Requirement:
What lines of the data below hold the string "flowshop"? Copy each one out.

(Records from a collection)
•••••

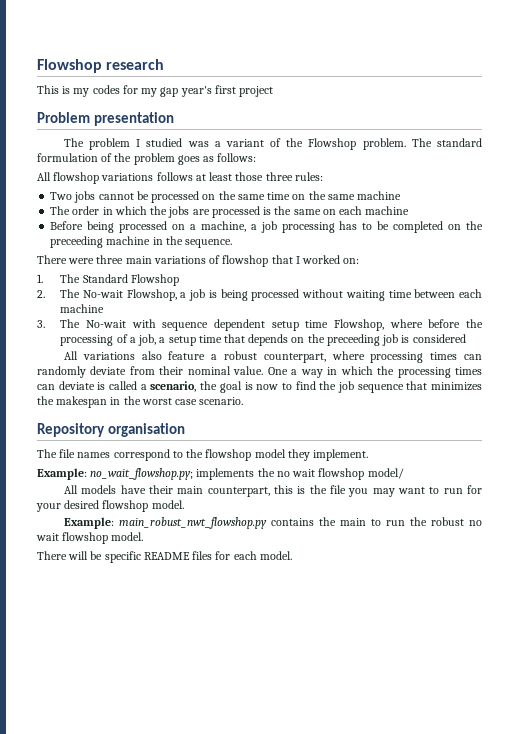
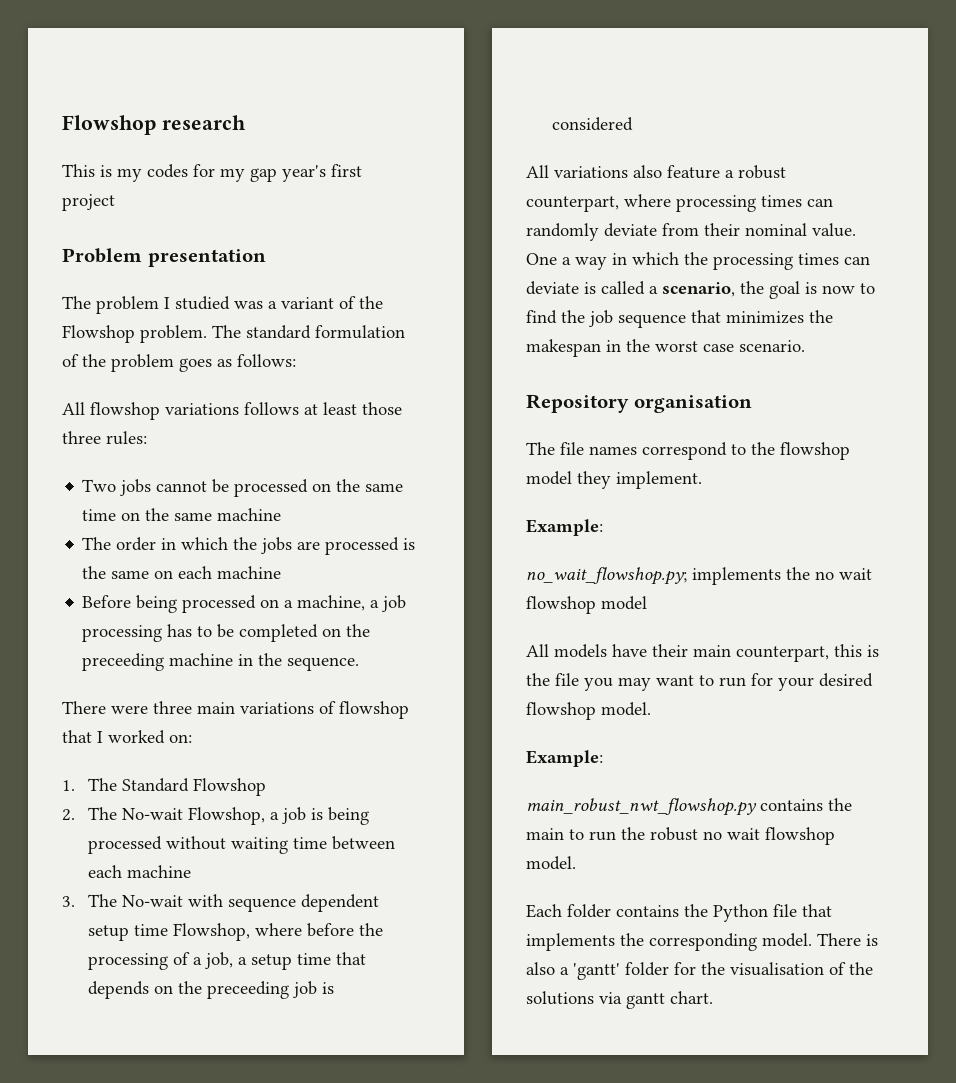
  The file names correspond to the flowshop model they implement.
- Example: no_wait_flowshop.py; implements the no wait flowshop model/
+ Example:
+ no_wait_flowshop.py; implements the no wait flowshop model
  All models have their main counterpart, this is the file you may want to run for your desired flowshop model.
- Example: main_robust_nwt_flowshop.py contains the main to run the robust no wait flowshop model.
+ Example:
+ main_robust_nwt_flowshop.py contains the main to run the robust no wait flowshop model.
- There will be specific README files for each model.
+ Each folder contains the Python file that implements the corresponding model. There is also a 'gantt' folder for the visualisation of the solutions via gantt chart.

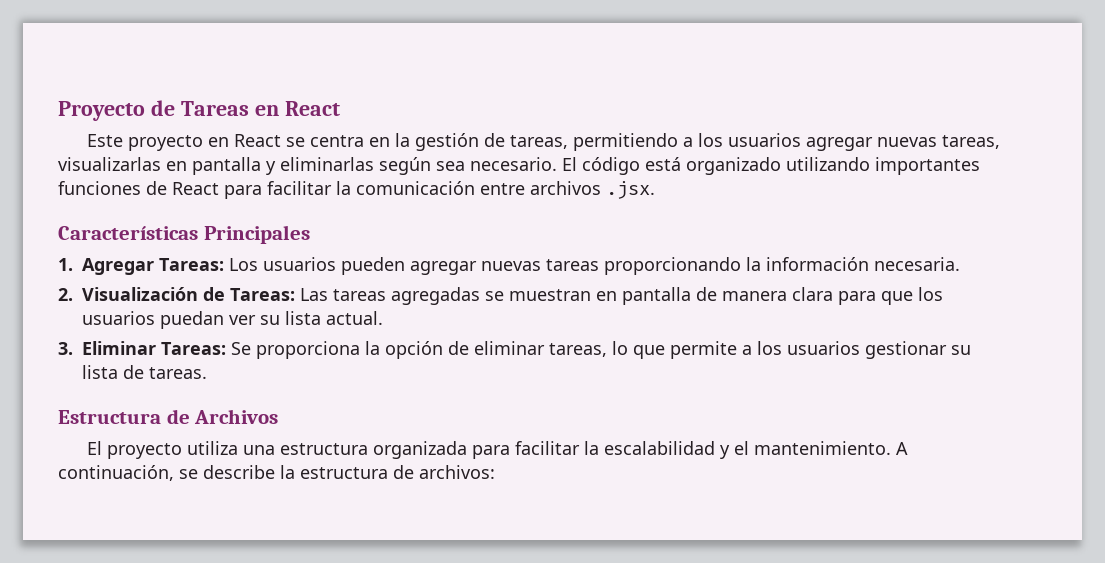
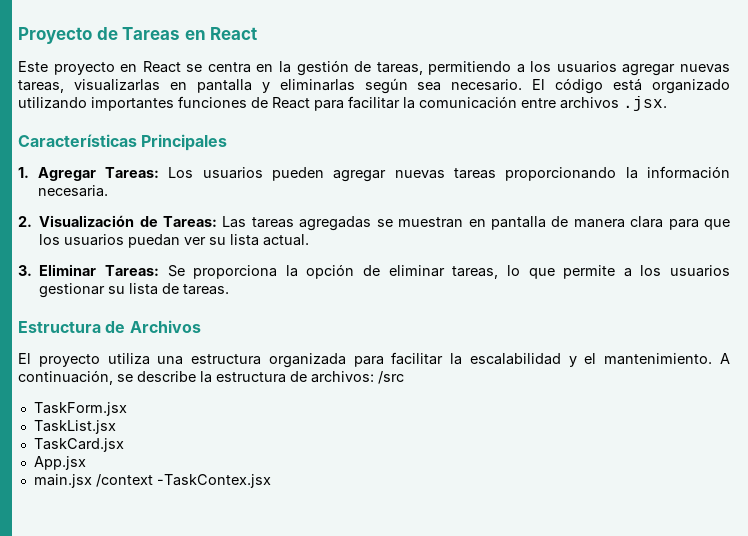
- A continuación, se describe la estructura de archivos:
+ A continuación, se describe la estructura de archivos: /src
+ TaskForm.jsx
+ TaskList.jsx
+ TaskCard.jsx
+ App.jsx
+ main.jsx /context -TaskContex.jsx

•••••

Output for this task:
  The file names correspond to the flowshop model they implement.
- Example: no_wait_flowshop.py; implements the no wait flowshop model/
+ no_wait_flowshop.py; implements the no wait flowshop model
  All models have their main counterpart, this is the file you may want to run for your desired flowshop model.
- Example: main_robust_nwt_flowshop.py contains the main to run the robust no wait flowshop model.
+ main_robust_nwt_flowshop.py contains the main to run the robust no wait flowshop model.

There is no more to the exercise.